Schwäbische Zeitung (Ravensburg / Weingarten)
Impfdruck schafft Widerstand
Es ist erst wenige Tage her, da schien mit der Ankündigung wirksamer Corona-Impfstoffe ein kollektives Aufatmen durch Politik und Bevölkerung zu gehen. Steht dahinter doch die Aussicht auf das Ende der Pandemie. Was den einen Menschen Hoffnung gibt, macht anderen jedoch Angst und nährt Zweifel an einem Staat, der zu stark in die Rechte der Bürger eingreifen könnte. Entsprechend nimmt die Debatte über eine Impfpflicht – ob auf direktem Weg oder durch die Hintertür – an Fahrt auf. Dazu gilt: Es gibt gute Argumente, sich impfen zu lassen. Und genauso gibt es gute Argumente, dies nicht verpflichtend zu machen.
Insofern liegt Gesundheitsminister Jens Spahn richtig, der betont, es werde in dieser Pandemie keine Impfpflicht geben. Darüber hinaus ist die Politik gut beraten, wenn sie den Eindruck vermeidet, es gebe eine Art moralische Bringschuld zur Immunisierung oder diese sei schon aus ökonomischer Sicht alternativlos. Eine solche Haltung würde Verschwörungsanhängern genauso Vorschub leisten wie Querdenkern, die Corona missbrauchen, um ihre Staatsfeindlichkeit zu propagieren. Der gesellschaftliche Zusammenhalt und die Zustimmung für die CoronaMaßnahmen sind in diesen Tagen sensible Gebilde, die keine weiteren Bruchstellen vertragen.
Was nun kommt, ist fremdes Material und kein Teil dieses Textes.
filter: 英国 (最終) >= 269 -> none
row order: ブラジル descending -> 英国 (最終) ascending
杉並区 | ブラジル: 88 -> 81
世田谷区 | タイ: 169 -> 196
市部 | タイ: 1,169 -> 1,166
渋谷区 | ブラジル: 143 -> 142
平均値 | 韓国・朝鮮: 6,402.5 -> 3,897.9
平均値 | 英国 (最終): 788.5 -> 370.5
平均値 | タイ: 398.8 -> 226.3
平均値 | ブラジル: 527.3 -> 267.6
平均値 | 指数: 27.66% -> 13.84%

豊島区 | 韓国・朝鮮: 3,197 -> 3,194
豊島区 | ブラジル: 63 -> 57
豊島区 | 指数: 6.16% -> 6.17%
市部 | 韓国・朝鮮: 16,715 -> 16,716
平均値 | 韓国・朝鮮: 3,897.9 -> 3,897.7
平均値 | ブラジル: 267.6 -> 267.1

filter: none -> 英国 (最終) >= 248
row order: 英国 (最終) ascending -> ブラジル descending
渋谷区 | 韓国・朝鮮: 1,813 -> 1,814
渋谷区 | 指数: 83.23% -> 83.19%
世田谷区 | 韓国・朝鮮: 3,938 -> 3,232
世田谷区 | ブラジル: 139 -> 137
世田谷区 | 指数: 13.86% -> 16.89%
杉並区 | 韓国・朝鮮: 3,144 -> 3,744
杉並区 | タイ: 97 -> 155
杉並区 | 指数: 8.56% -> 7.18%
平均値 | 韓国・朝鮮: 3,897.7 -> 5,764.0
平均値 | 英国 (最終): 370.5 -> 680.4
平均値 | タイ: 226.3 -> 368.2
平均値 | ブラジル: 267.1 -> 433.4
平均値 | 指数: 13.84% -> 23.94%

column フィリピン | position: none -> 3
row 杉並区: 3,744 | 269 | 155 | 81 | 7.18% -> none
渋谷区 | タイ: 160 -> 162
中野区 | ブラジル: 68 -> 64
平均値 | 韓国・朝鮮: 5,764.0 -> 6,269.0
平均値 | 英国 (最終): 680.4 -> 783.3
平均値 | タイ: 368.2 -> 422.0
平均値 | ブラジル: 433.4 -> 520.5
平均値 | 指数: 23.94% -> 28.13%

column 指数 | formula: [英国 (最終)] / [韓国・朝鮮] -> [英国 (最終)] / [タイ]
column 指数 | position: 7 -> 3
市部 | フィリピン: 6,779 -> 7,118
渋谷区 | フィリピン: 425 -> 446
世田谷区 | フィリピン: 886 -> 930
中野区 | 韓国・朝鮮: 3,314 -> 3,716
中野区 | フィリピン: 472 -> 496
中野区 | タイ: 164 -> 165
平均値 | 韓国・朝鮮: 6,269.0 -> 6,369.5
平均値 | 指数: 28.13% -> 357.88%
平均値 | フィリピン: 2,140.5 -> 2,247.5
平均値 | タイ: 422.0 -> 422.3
Es gibt aber einen noch wichtigeren Grund, auf den freien Willen der Bürger zu setzen: Wenn es Bund und Länder nicht schaffen, eine ausreichende Zahl an Menschen von der Notwendigkeit einer Impfung zu überzeugen, hätten sie versagt. Denn in einer existenziellen Frage wie dieser braucht es gute Argumente und Vertrauen. Zwang und Druck schaffen dagegen Widerstand und Misstrauen, der Schaden für die politische Kultur wäre langfristiger Natur.
Die gute Nachricht ist: Zwar mag es, gerade im Südwesten, nicht wenige Impfskeptiker geben, deren Bedenken man auch ernst nehmen muss. Die Mehrheit ist jedoch von den Entwicklungen der modernen Medizin und den damit verbundenen Kontrollmechanismen überzeugt. Und das, nach allem was sich bis hierher sagen lässt, völlig zu Recht.